* [Exercise material]:
####################

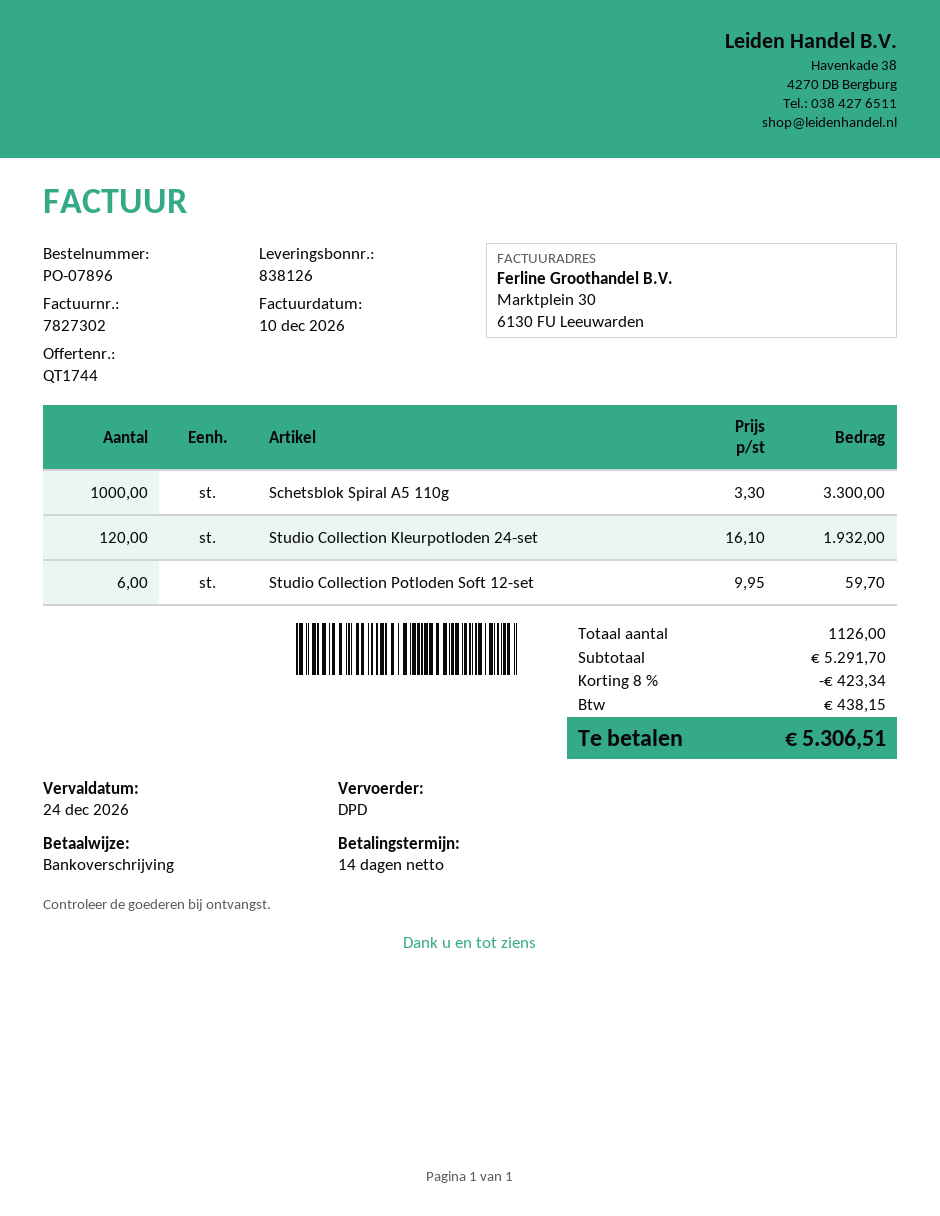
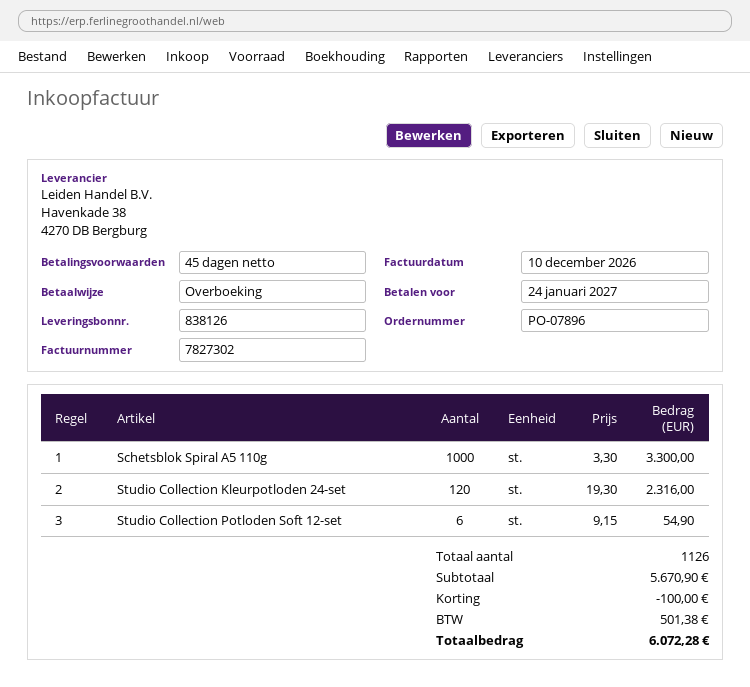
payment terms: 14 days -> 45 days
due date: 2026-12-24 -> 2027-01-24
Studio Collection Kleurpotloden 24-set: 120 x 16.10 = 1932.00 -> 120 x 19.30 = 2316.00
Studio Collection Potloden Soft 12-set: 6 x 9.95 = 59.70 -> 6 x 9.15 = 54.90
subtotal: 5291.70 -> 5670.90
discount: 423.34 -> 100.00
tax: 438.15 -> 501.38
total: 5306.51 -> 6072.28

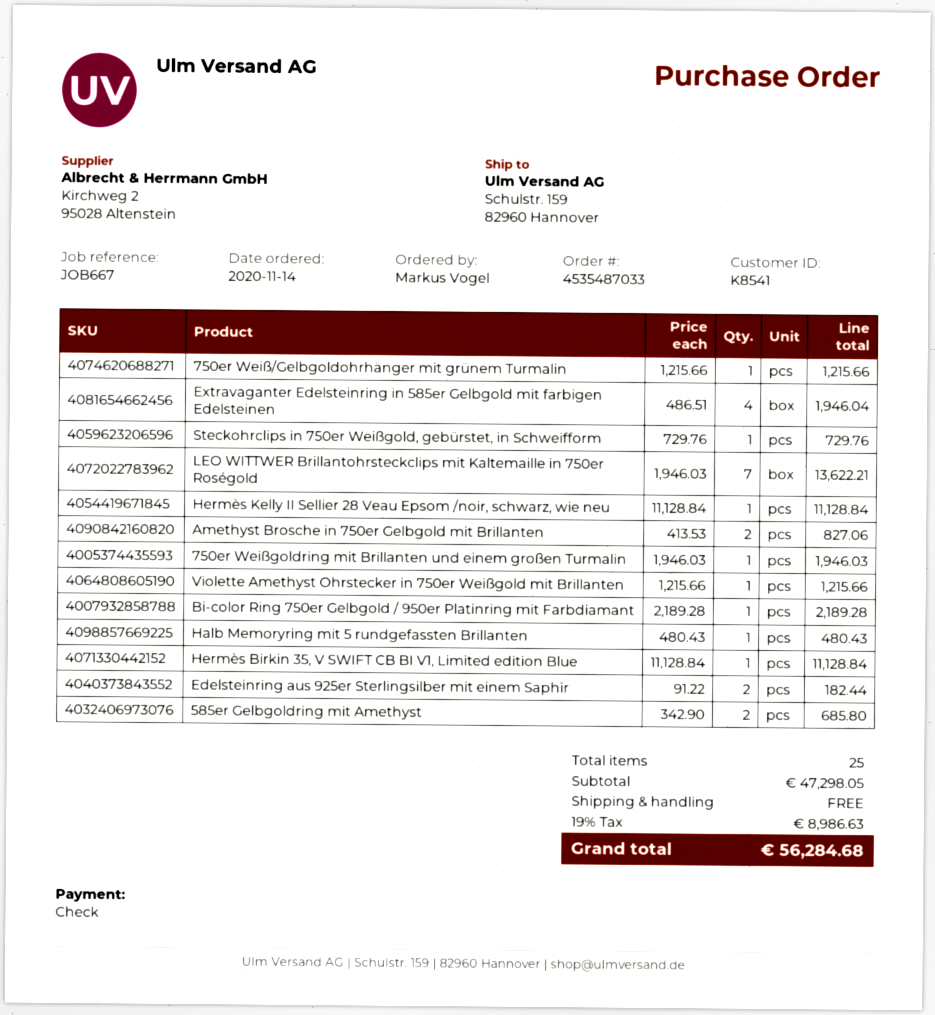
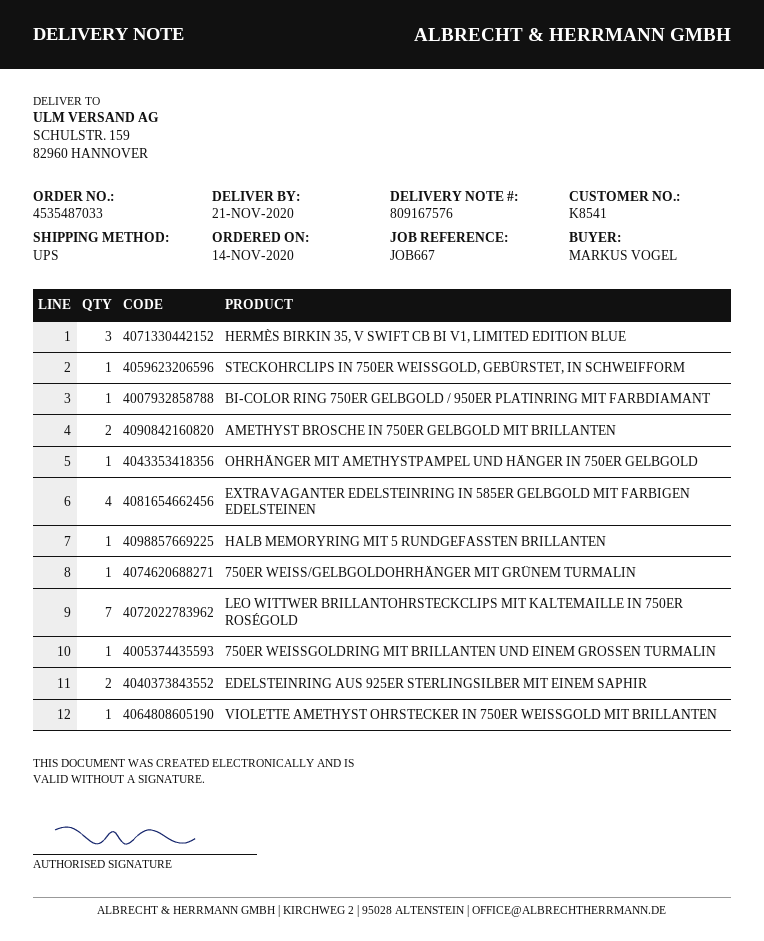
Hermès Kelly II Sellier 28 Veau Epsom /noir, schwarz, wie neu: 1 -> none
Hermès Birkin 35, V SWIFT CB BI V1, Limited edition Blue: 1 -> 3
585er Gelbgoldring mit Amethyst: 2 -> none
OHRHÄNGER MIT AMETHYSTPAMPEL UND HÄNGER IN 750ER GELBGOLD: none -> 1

####################

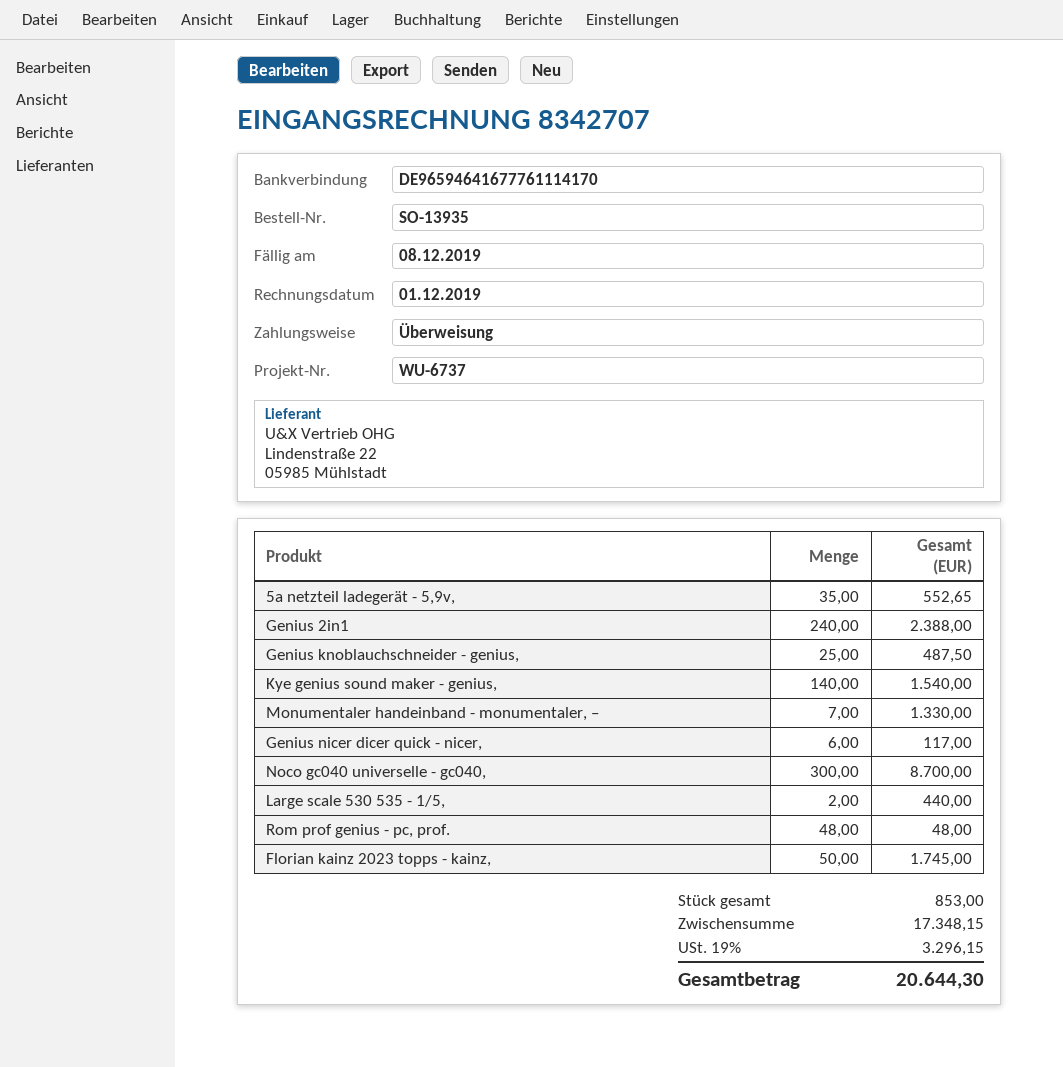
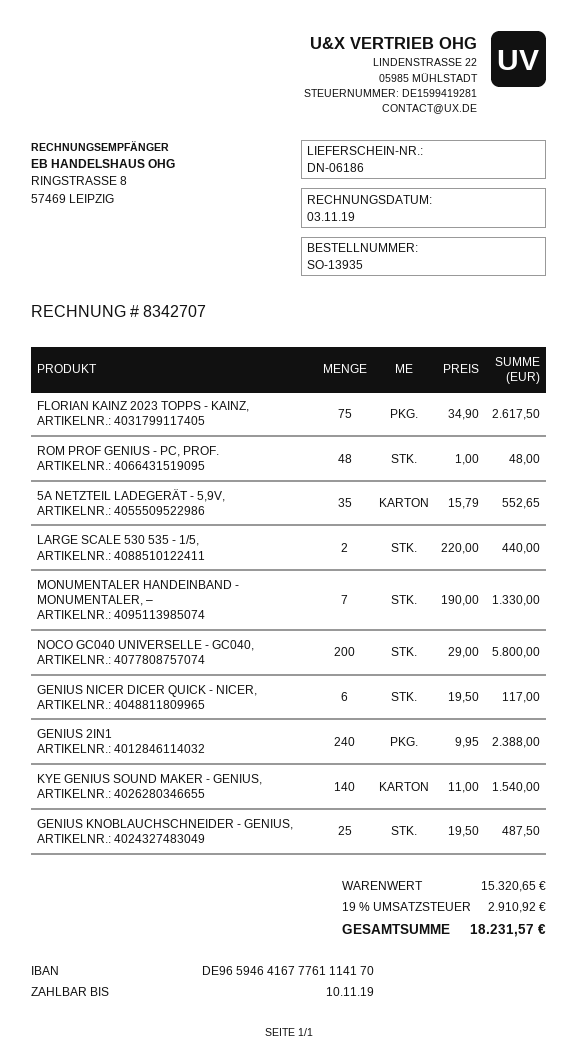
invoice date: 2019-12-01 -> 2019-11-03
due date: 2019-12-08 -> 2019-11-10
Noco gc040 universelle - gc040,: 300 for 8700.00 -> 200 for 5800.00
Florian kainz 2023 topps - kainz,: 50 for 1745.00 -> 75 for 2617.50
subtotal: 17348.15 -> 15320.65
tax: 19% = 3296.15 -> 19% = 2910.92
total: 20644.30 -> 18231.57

####################

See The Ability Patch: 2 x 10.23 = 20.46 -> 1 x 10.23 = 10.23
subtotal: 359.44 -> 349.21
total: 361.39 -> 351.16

####################

* [What you need to do]: In the listing above, find the line with "discount: 423.34 -> 100.00" and the line with "585er Gelbgoldring mit Amethyst: 2 -> none". Set down both and every line between them, minus the pictures.

* [Task result]:
discount: 423.34 -> 100.00
tax: 438.15 -> 501.38
total: 5306.51 -> 6072.28

Hermès Kelly II Sellier 28 Veau Epsom /noir, schwarz, wie neu: 1 -> none
Hermès Birkin 35, V SWIFT CB BI V1, Limited edition Blue: 1 -> 3
585er Gelbgoldring mit Amethyst: 2 -> none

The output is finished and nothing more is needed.